→ Directions
Locate and copy each line in the data that contains the word "subtotal".

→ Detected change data
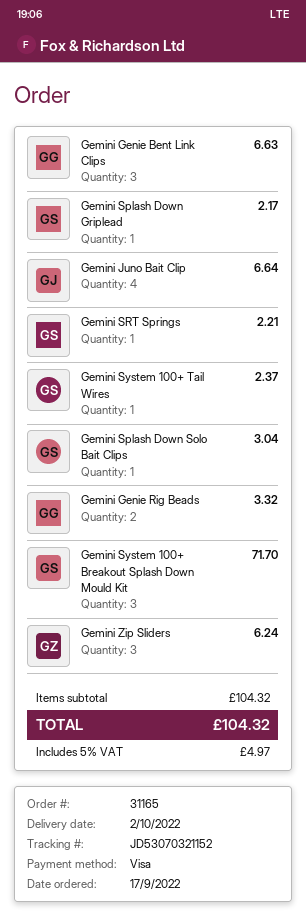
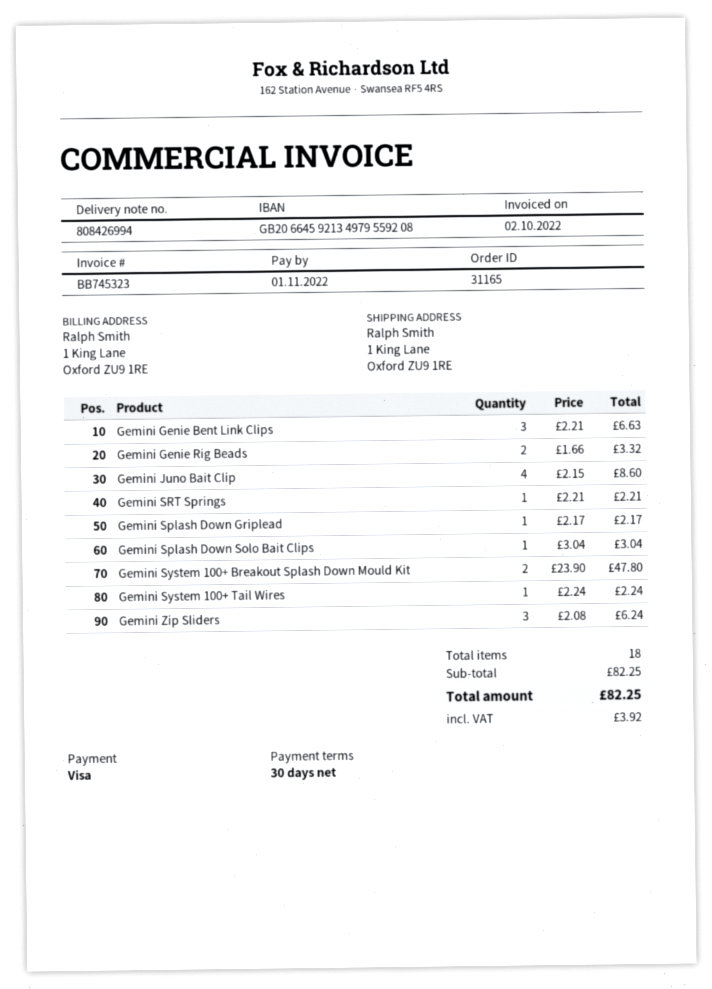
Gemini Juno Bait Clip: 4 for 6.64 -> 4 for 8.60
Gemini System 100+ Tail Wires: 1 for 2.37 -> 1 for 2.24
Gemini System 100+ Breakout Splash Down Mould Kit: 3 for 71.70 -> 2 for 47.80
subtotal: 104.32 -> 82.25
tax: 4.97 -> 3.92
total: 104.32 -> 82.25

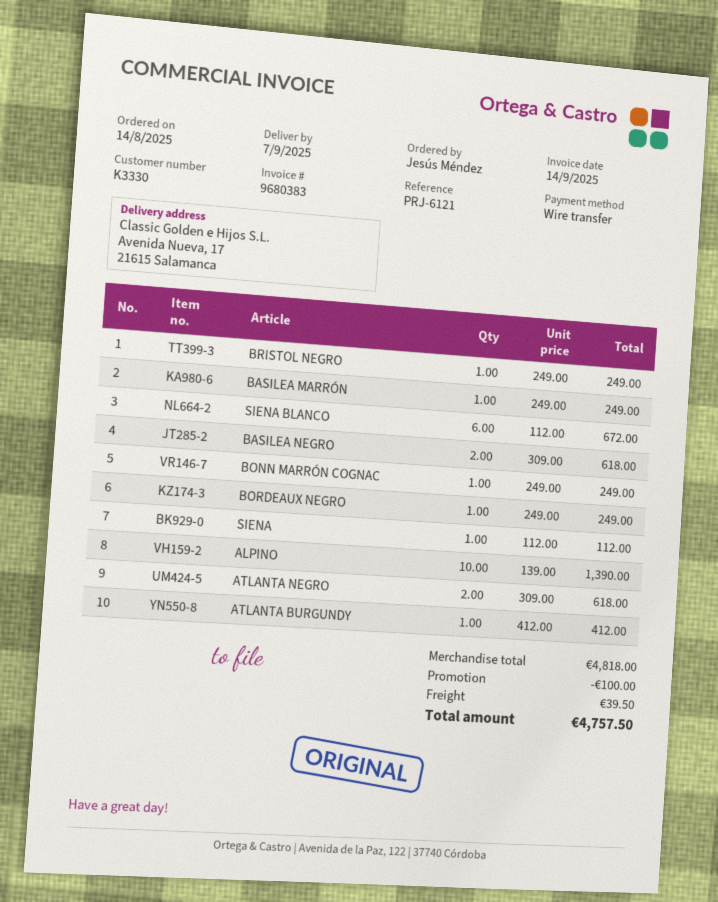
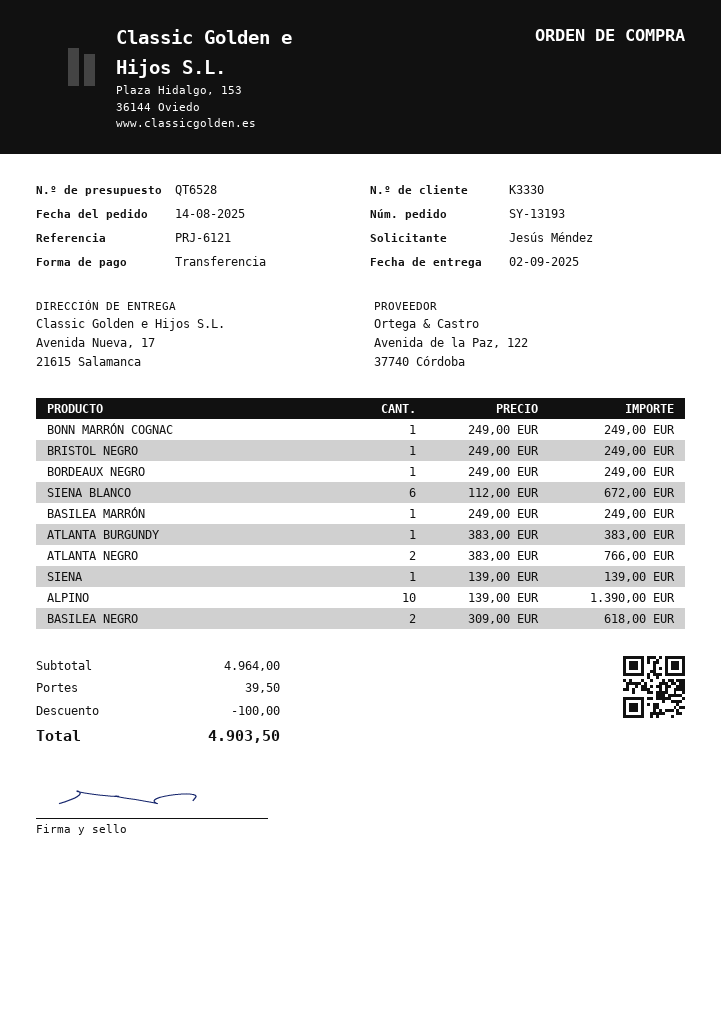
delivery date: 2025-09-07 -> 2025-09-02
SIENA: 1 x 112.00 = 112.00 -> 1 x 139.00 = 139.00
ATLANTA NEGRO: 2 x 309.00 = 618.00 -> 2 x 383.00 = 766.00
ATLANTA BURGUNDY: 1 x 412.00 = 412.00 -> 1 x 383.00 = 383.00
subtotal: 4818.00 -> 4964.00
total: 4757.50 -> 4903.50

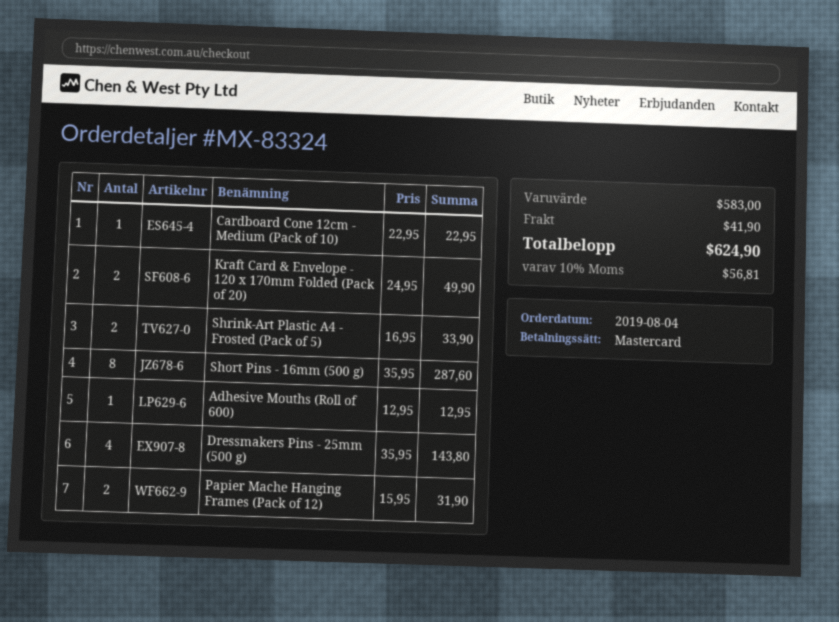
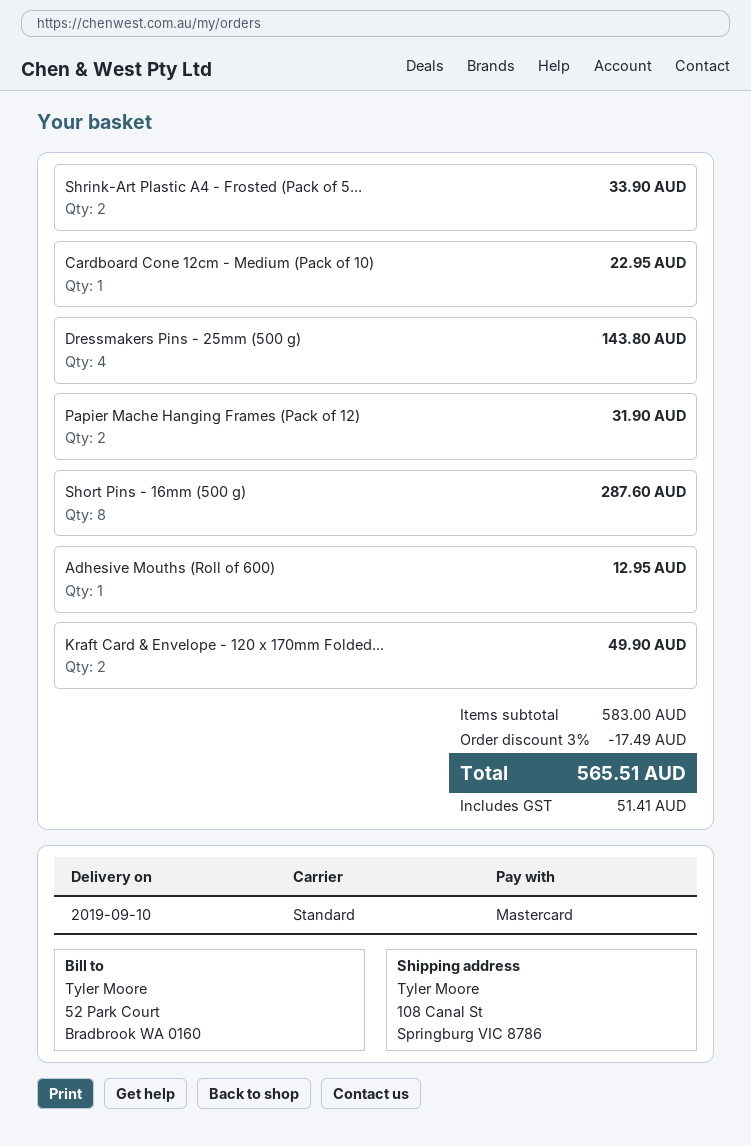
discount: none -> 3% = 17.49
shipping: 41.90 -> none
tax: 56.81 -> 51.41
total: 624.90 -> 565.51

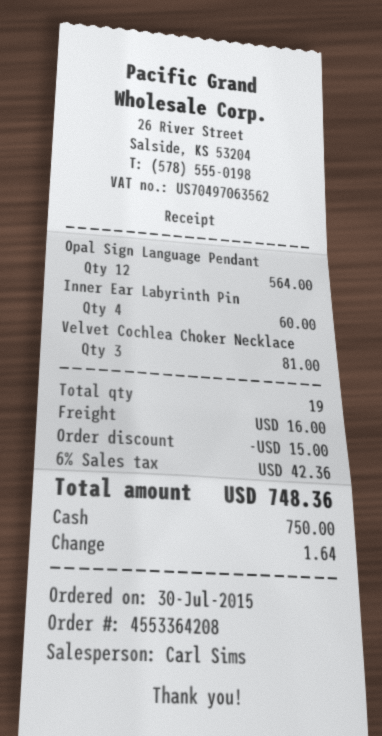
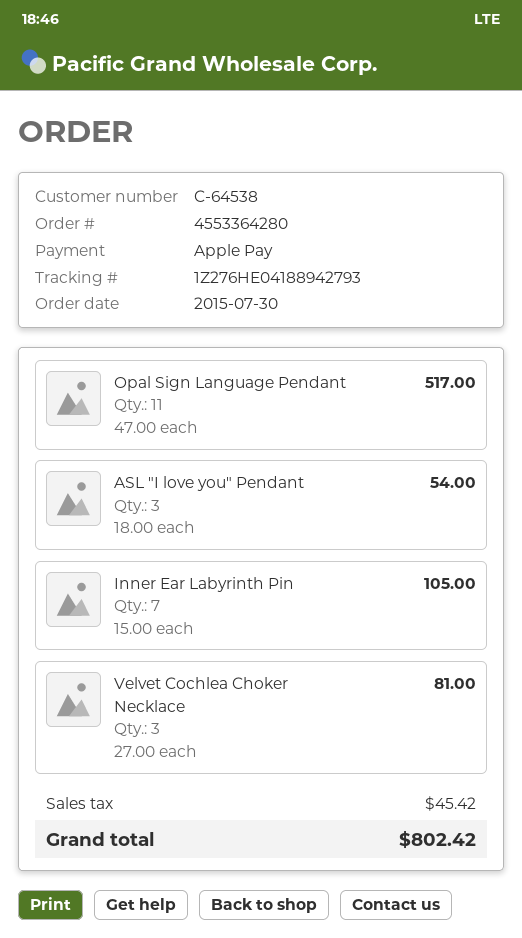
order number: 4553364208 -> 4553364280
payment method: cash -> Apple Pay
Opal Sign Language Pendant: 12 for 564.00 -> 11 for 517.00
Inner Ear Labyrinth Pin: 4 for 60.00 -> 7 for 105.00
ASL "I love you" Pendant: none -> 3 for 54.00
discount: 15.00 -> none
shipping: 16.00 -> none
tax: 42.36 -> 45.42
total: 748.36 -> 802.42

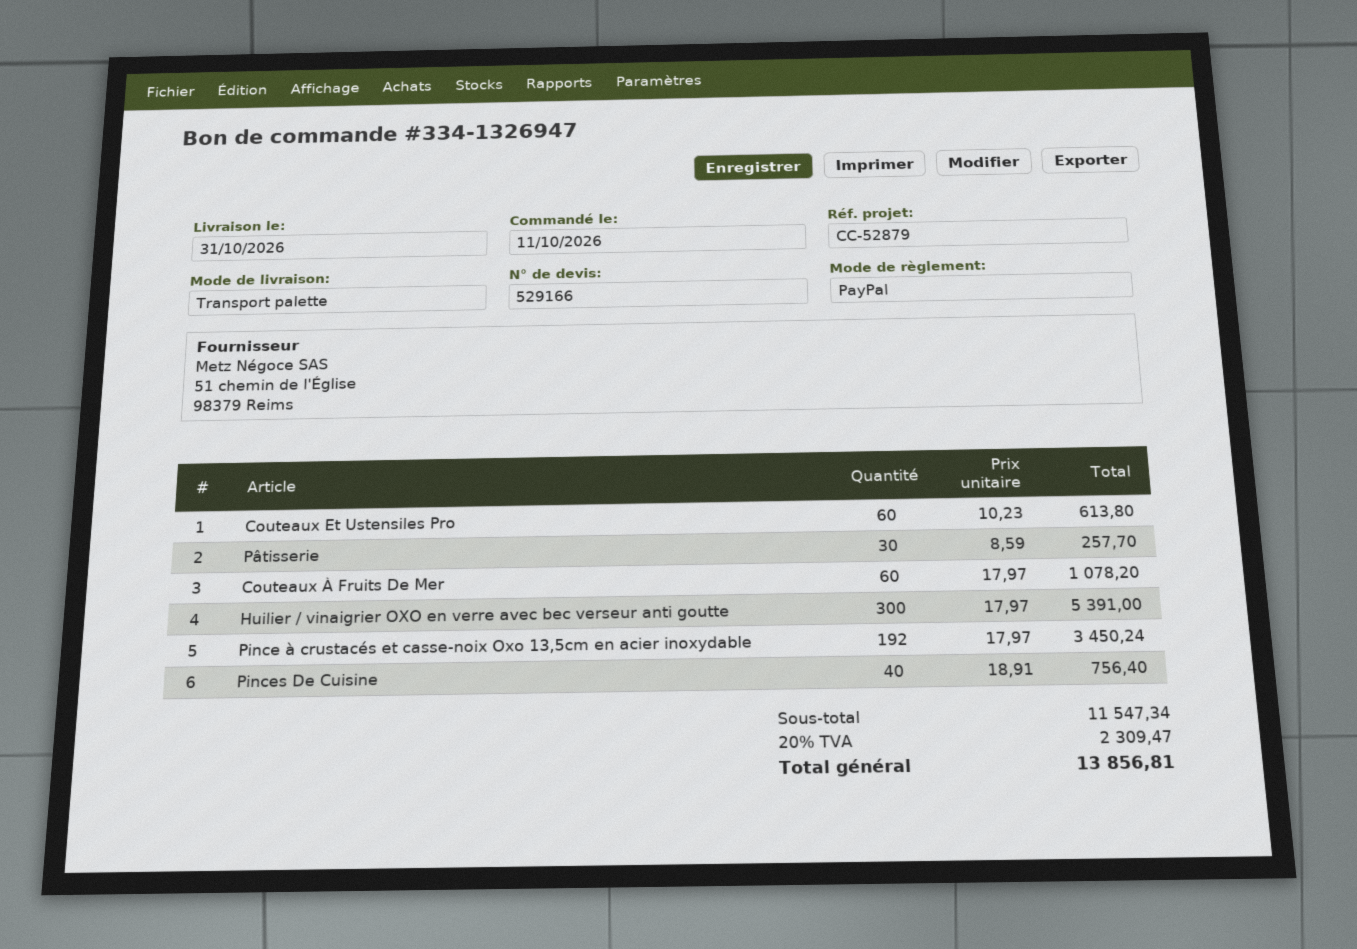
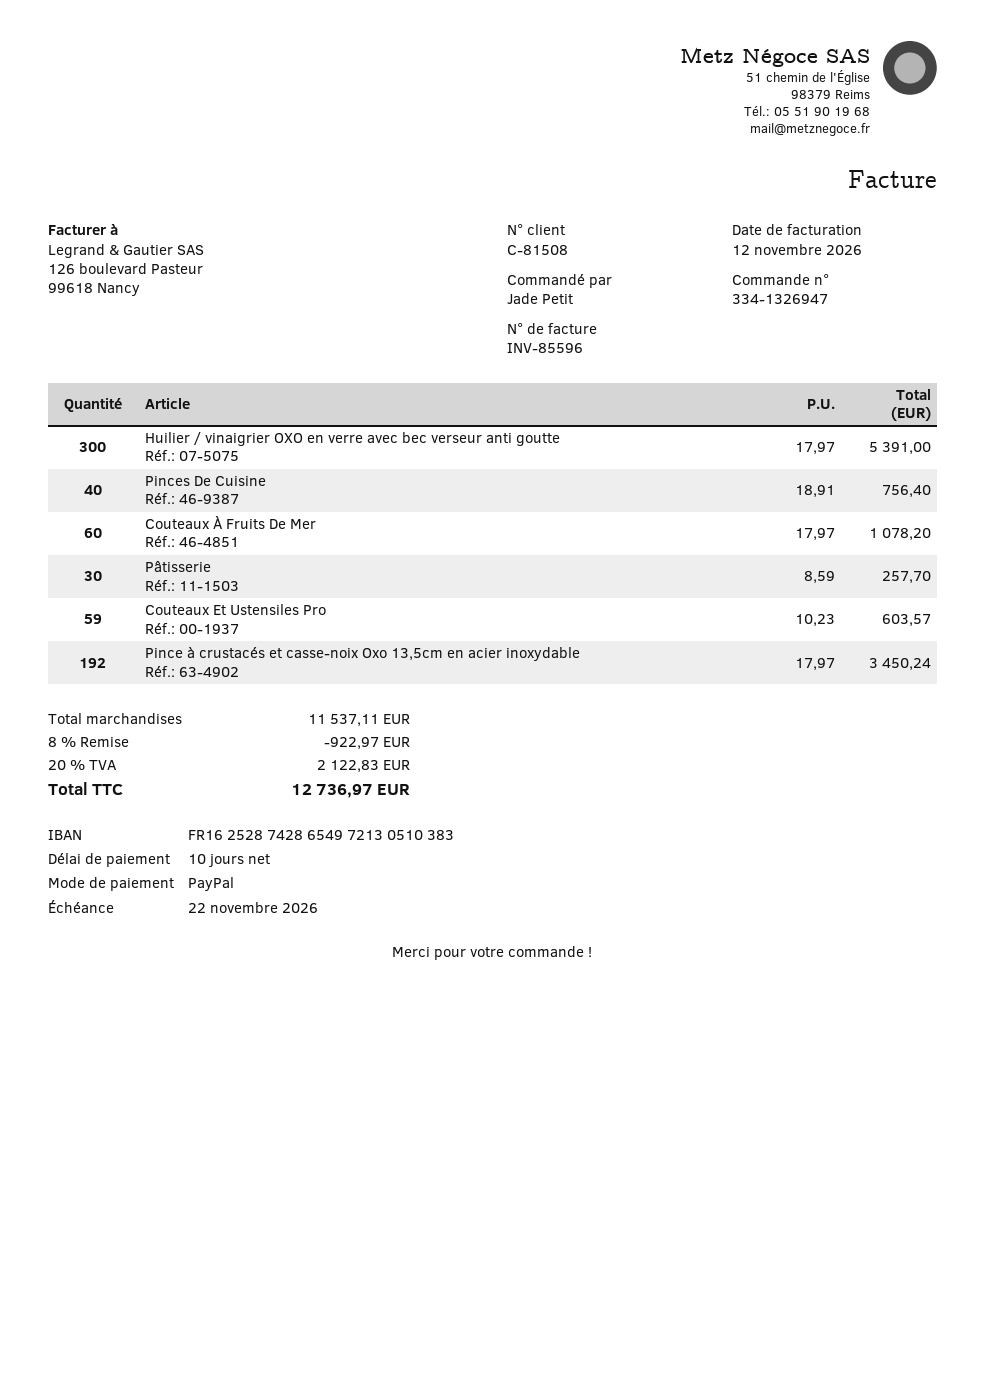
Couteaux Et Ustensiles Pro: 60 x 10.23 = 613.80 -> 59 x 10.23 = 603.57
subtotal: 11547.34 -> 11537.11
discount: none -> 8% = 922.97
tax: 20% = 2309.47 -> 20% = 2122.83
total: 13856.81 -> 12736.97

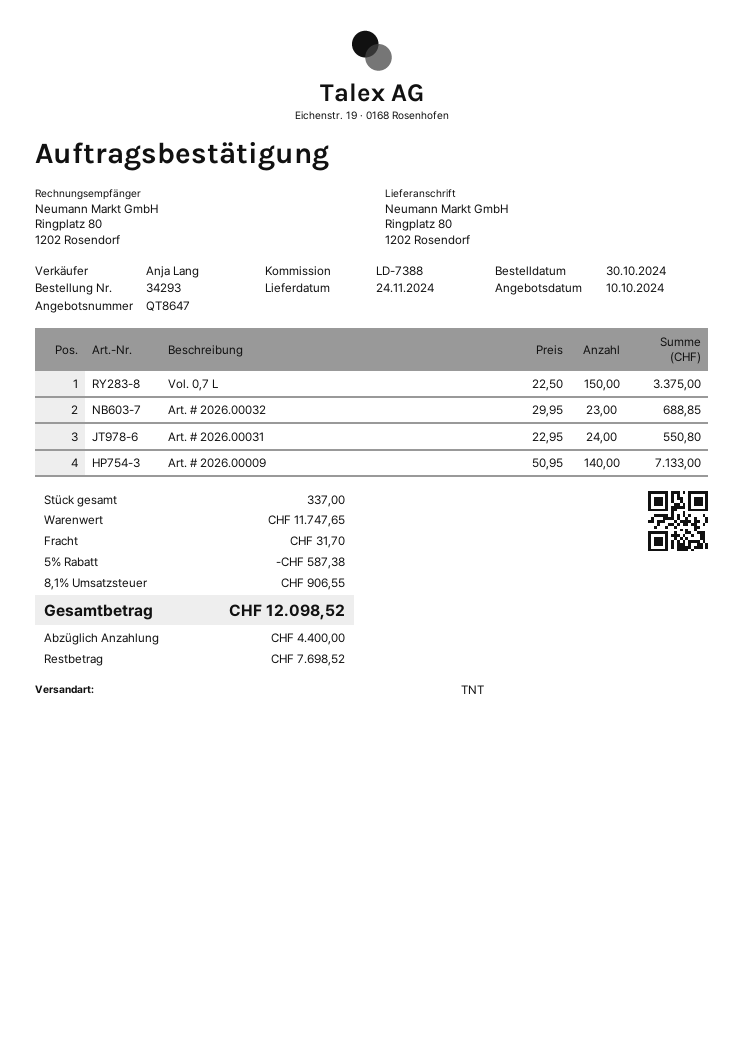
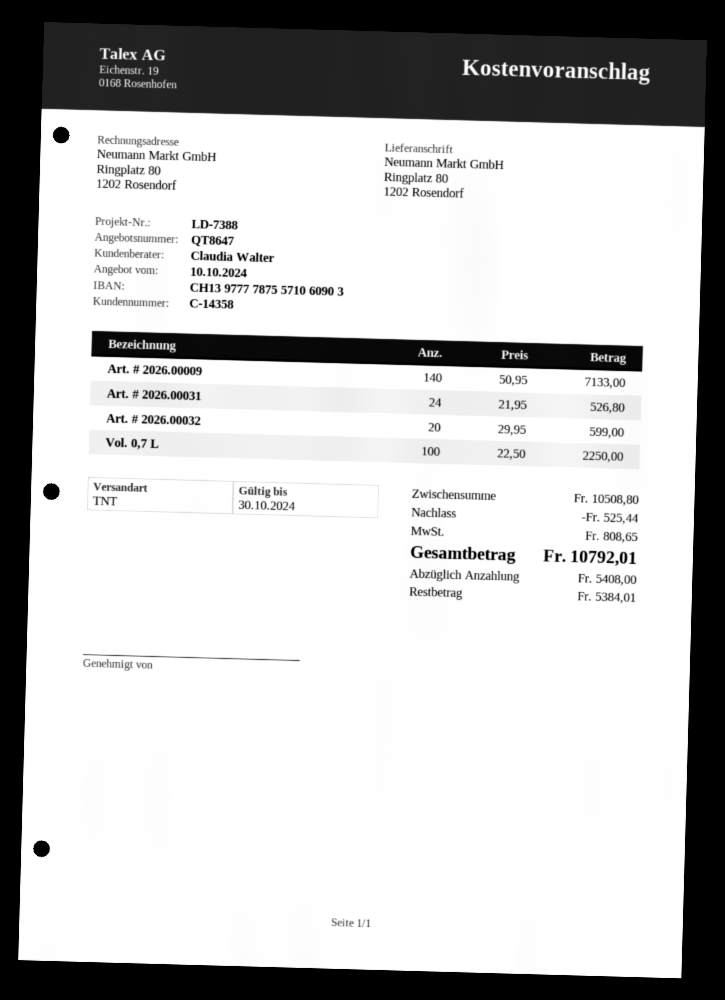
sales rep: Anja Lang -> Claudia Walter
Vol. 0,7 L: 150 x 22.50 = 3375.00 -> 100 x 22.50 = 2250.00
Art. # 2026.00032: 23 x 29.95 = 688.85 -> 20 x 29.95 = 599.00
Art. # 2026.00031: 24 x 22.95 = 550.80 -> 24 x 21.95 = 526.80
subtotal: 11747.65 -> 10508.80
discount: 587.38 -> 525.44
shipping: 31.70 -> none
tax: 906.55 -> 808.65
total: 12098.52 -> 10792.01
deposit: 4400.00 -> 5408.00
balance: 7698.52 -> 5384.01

→ Answer below
subtotal: 104.32 -> 82.25
subtotal: 4818.00 -> 4964.00
subtotal: 11547.34 -> 11537.11
subtotal: 11747.65 -> 10508.80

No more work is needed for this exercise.